2242P Engineering immune-cell targeting nanoparticles for precise delivery of loaded-cargo and enhanced immunotherapy efficacy

In recent years, cancer immunotherapy has gained significant attention for its ability to modulate immune cell functions. However, systemic administration of immunomodulatory agents can lead to side effects and limit drug efficacy. To overcome these challenges, we developed a targeted drug delivery platform using nanoparticles (NPs) made from biomaterials that can target specific immune cells. Our approach aims to increase drug efficacy and alleviate systemic side effects by delivering drugs directly to their intended sites. The NPs were prepared using a conventional emulsification method based on Poly(D,L-lactide-co-glycolide)-maleimide. To conjugate anti-mouse NK1.1 and CD8a antibodies (Abs) to the surface of the NPs, the Abs were cleaved into Fc and F(ab')2 fragments by protease. The F(ab')2 fragments were reduced to obtain thiol groups in the hinge region for coupling to the maleimide group on the NPs' surface. The NPs' morphology was confirmed using dynamic light scattering and scanning electron microscopy, while the in vitro and in vivo targeting efficiency was evaluated using fluorescently labeled NPs and flow cytometry. The NPs were confirmed to be monodisperse, spherical particles with a size of less than 200 nm. Further, in vitro studies showed that when fluorescently labeled and Abs-conjugated NPs were co-incubated with mouse splenocytes, the NPs' fluorescence was confirmed in each immune cell, whereas immune cells with non-conjugated NPs showed no fluorescence. In vivo studies showed that after injecting fluorescently labeled and Abs-conjugated NPs into the tail vein of mice, the fluorescence of the NPs was observed in the immune cells of the blood and spleen.
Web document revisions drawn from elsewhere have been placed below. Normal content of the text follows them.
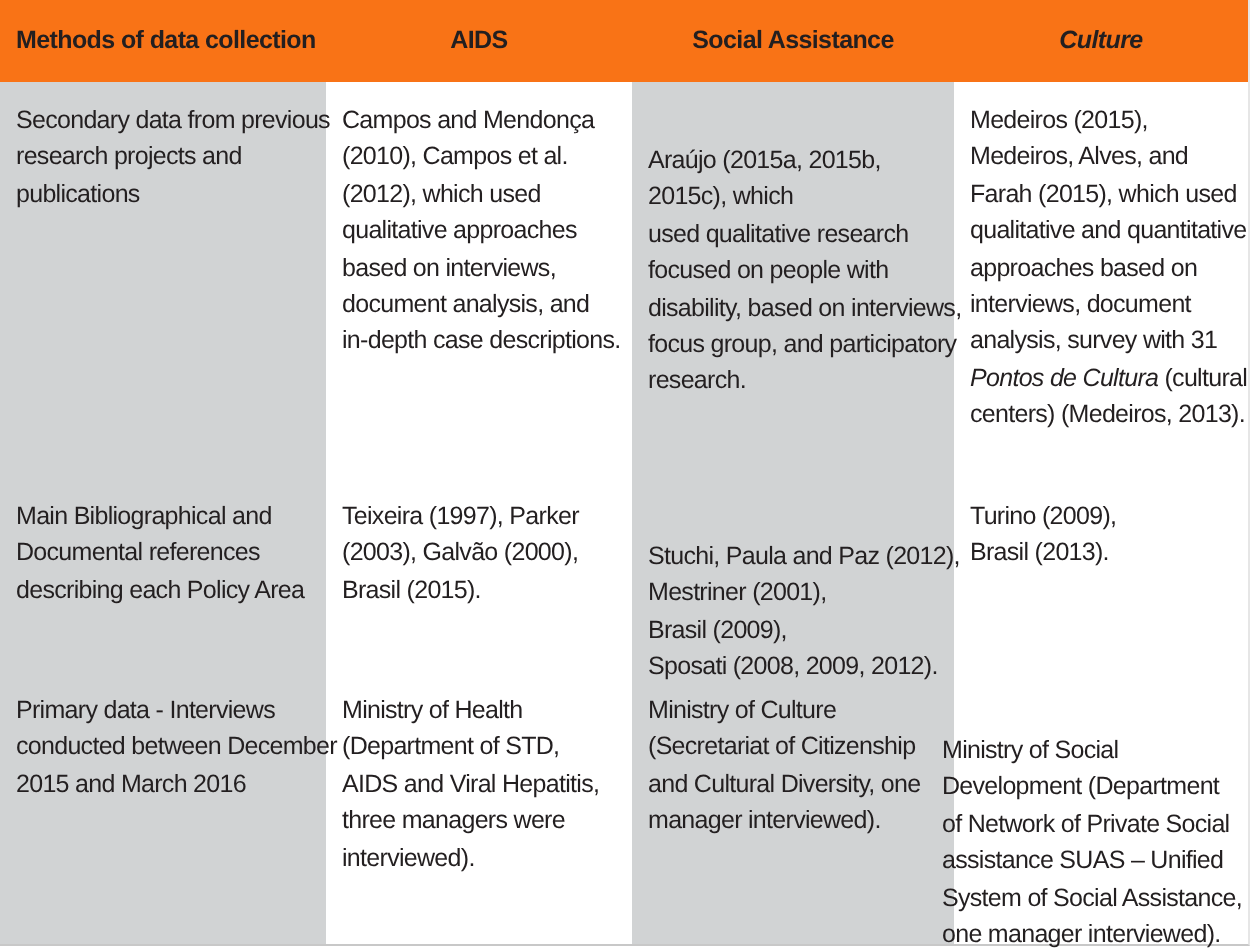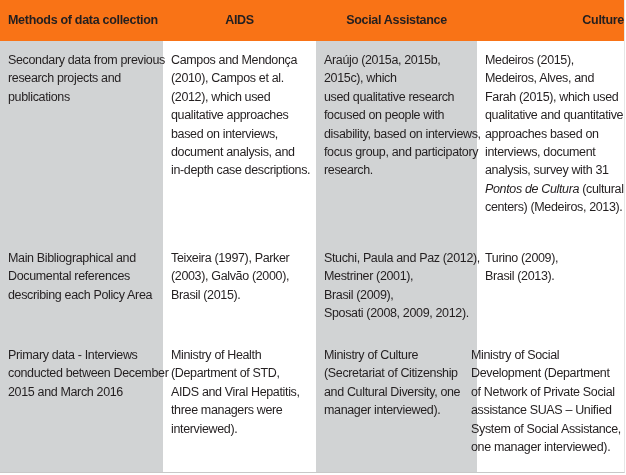"Culture" .h4 { font-style: none -> italic; text-align: right -> center }
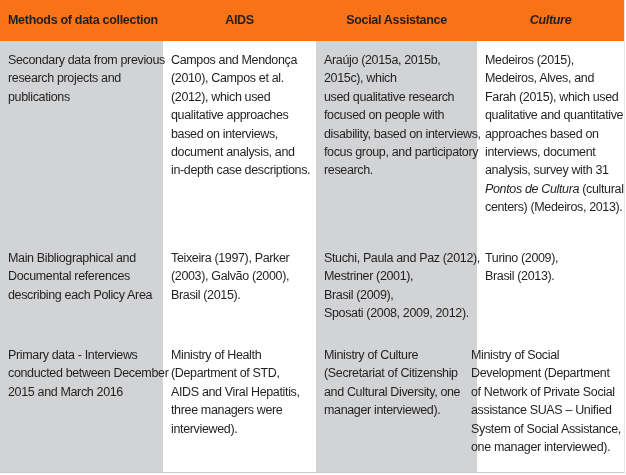"Araújo (2015a, 2015b," .w3 { margin-top: none -> 20px }
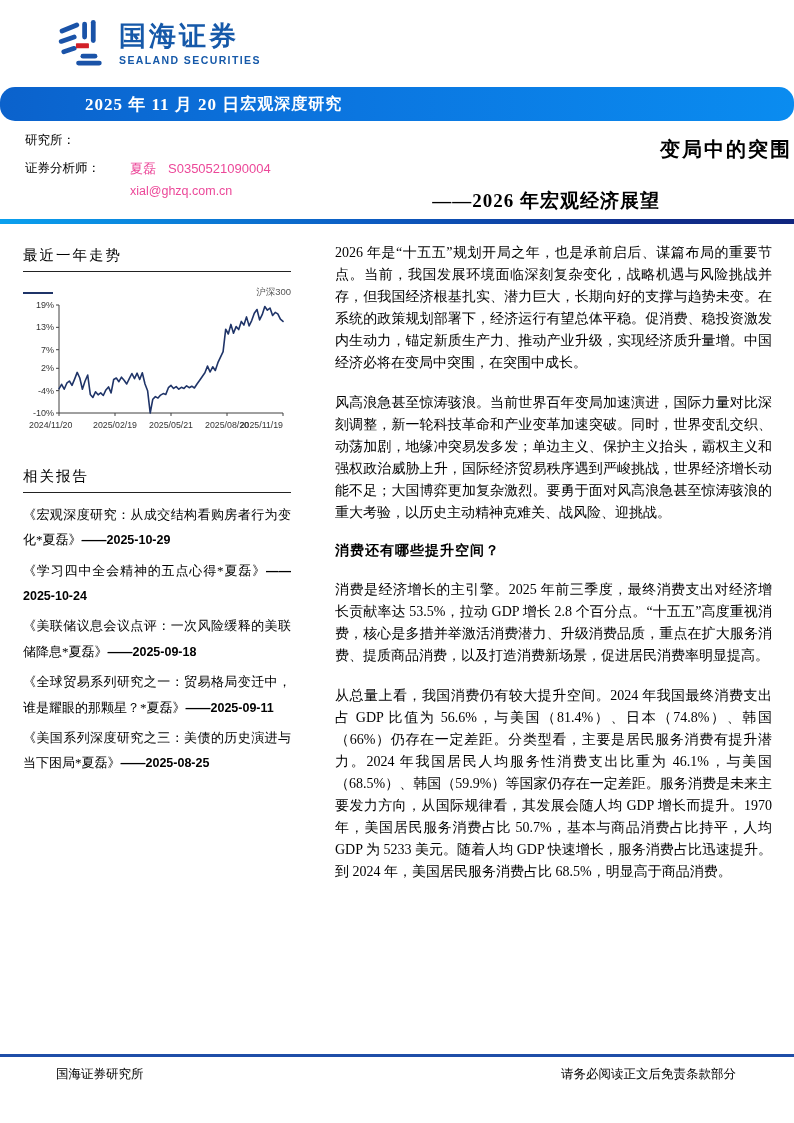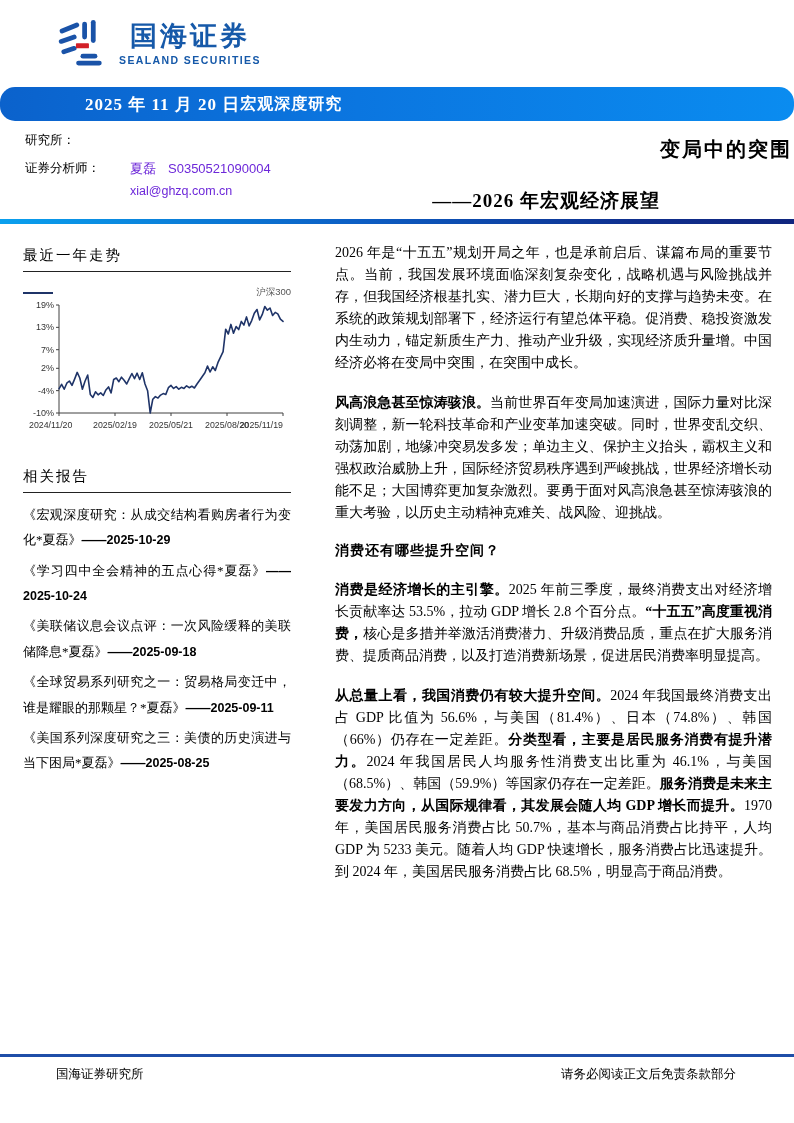"国海证券" .logo-texts { text-align: center -> none }
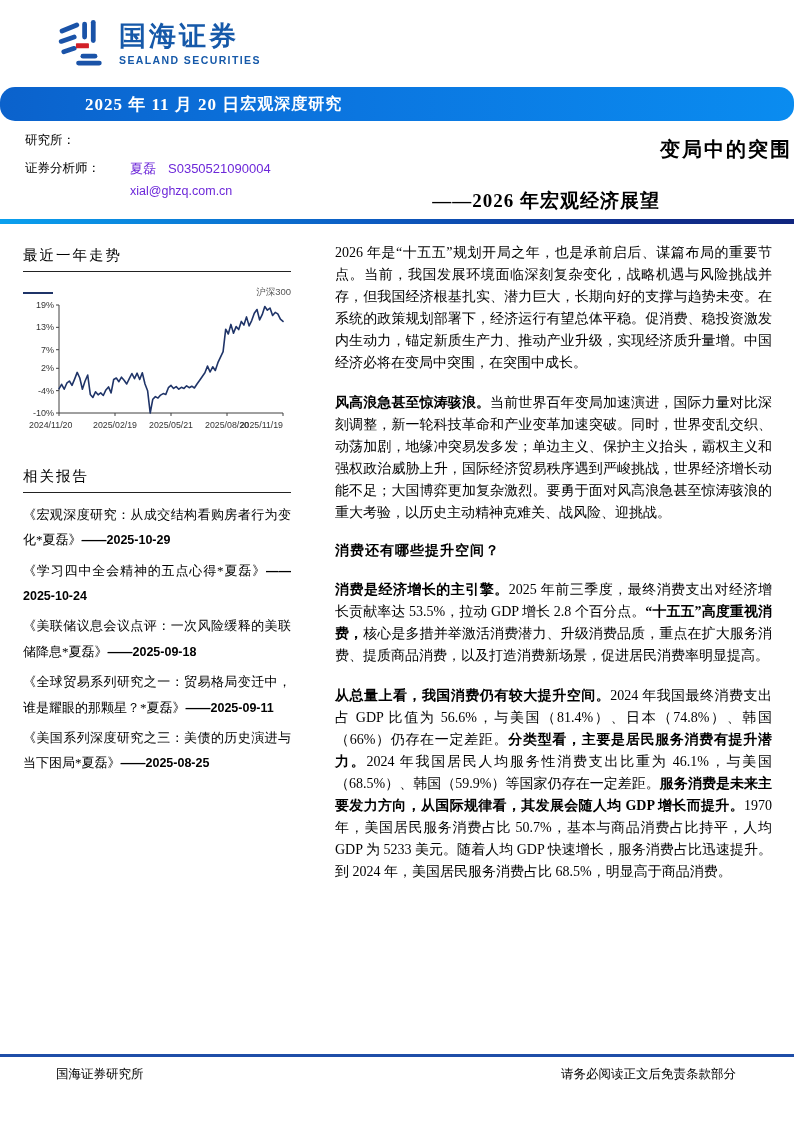"夏磊" .meta-vals { color: #6d28d9 -> #ec4899 }
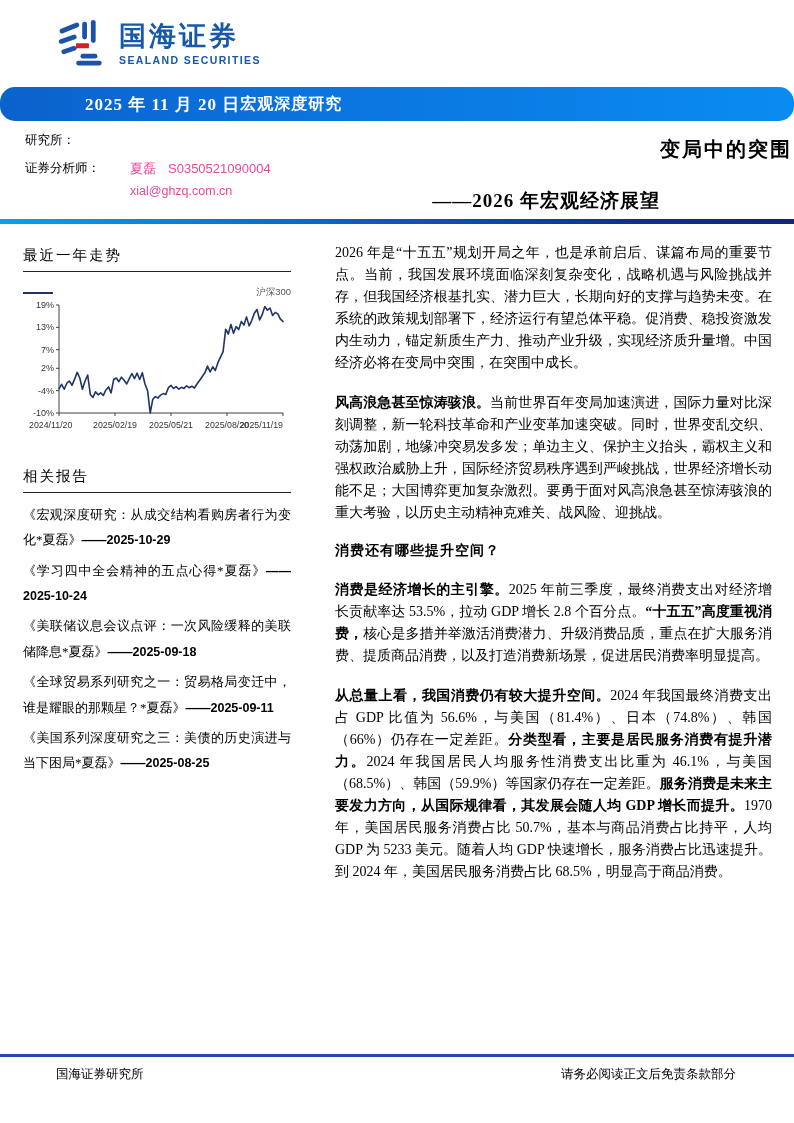"风高浪急甚至惊涛骇浪。" .b { font-weight: 700 -> 400 }
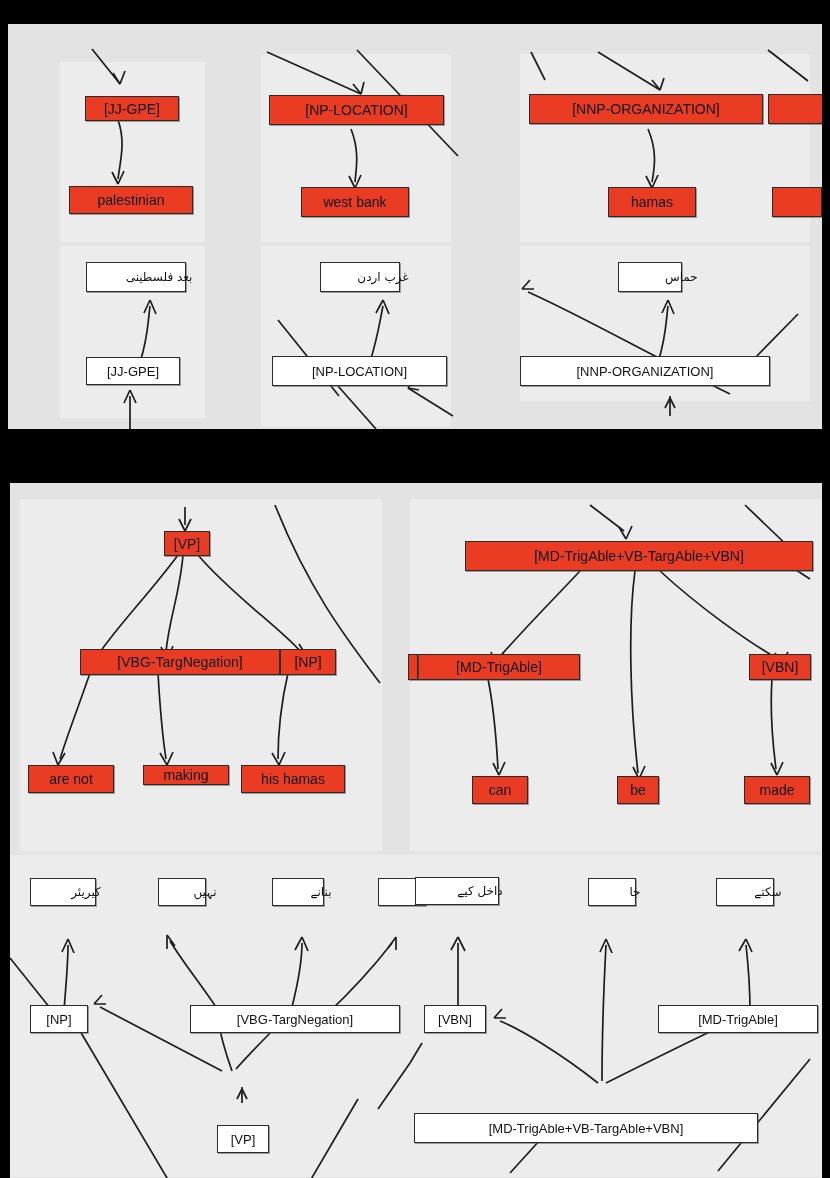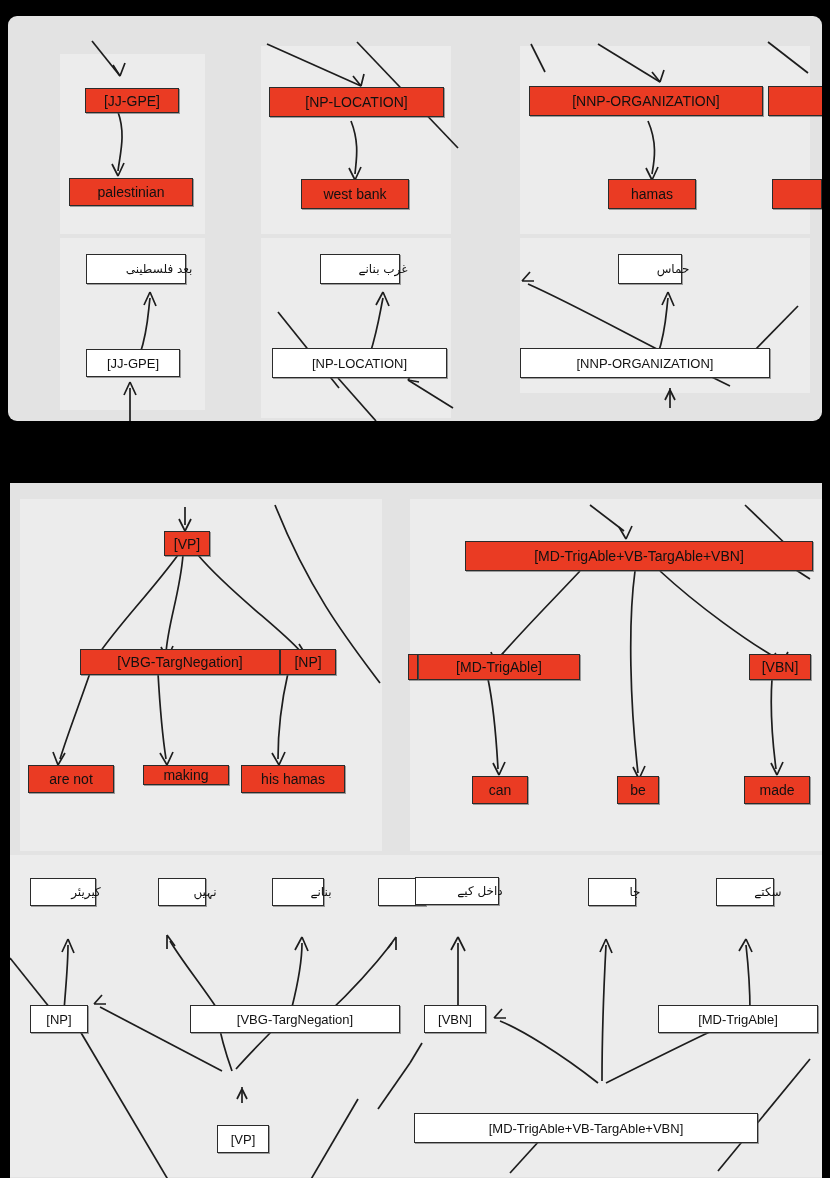"[JJ-GPE]" #section-ner { border-radius: 9px -> none; top: 16px -> 24px }
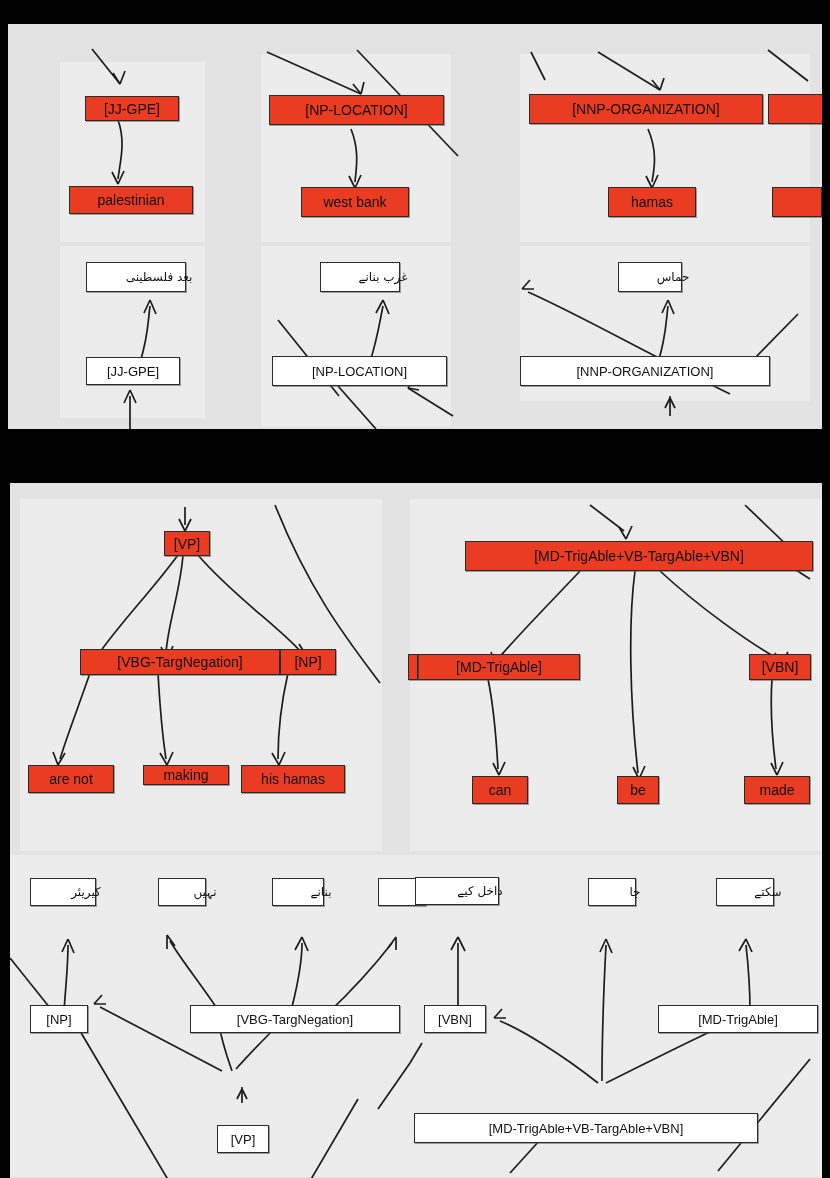"غرب بنانے" span { text: بنانے -> اردن }
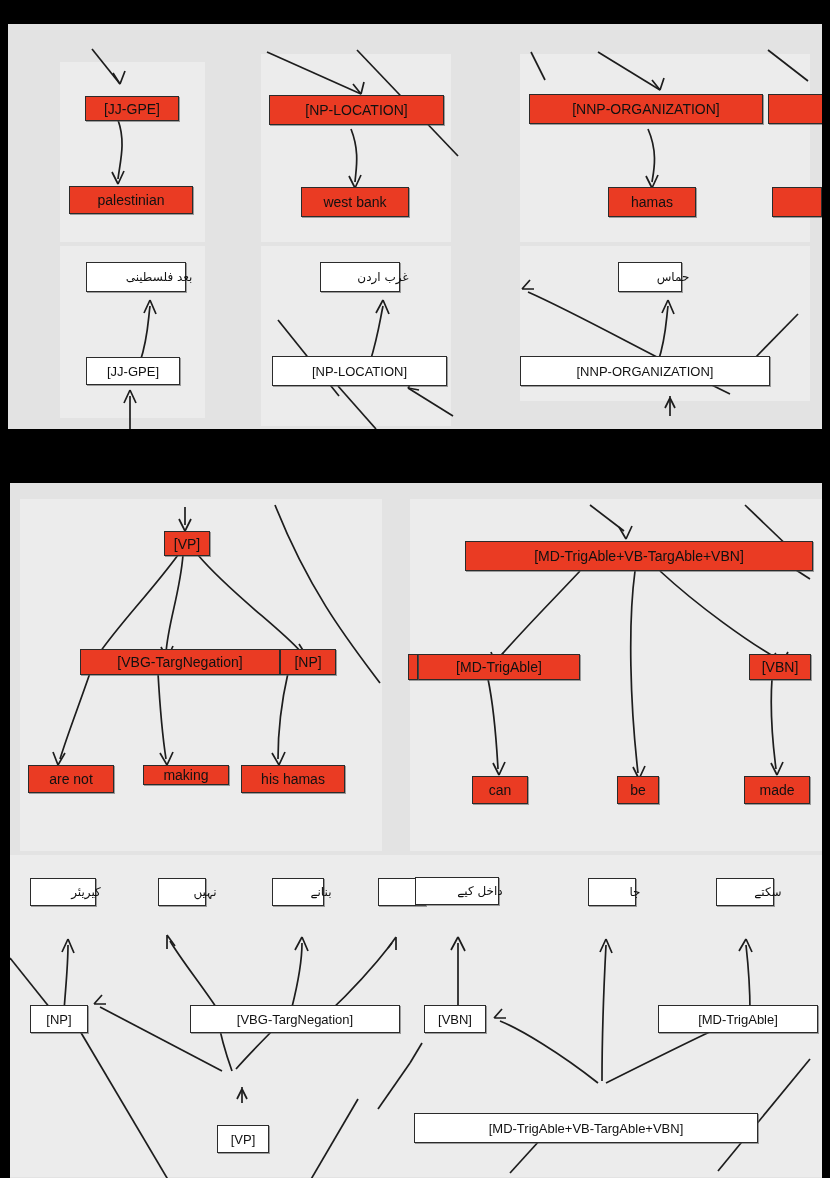"حماس" div.node { justify-content: none -> flex-end }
Notably, fluorescence was barely detected in non-target immune cells, indicating the high specificity and targeting efficiency of the NPs. The findings demonstrate that Abs-conjugated NPs can effectively target specific immune cells both in vitro and in vivo with minimal non-specific binding. This indicates that the developed platform can potentially maximize drug efficacy and minimize systemic side effects by delivering immunotherapeutic agents specifically to certain immune cells.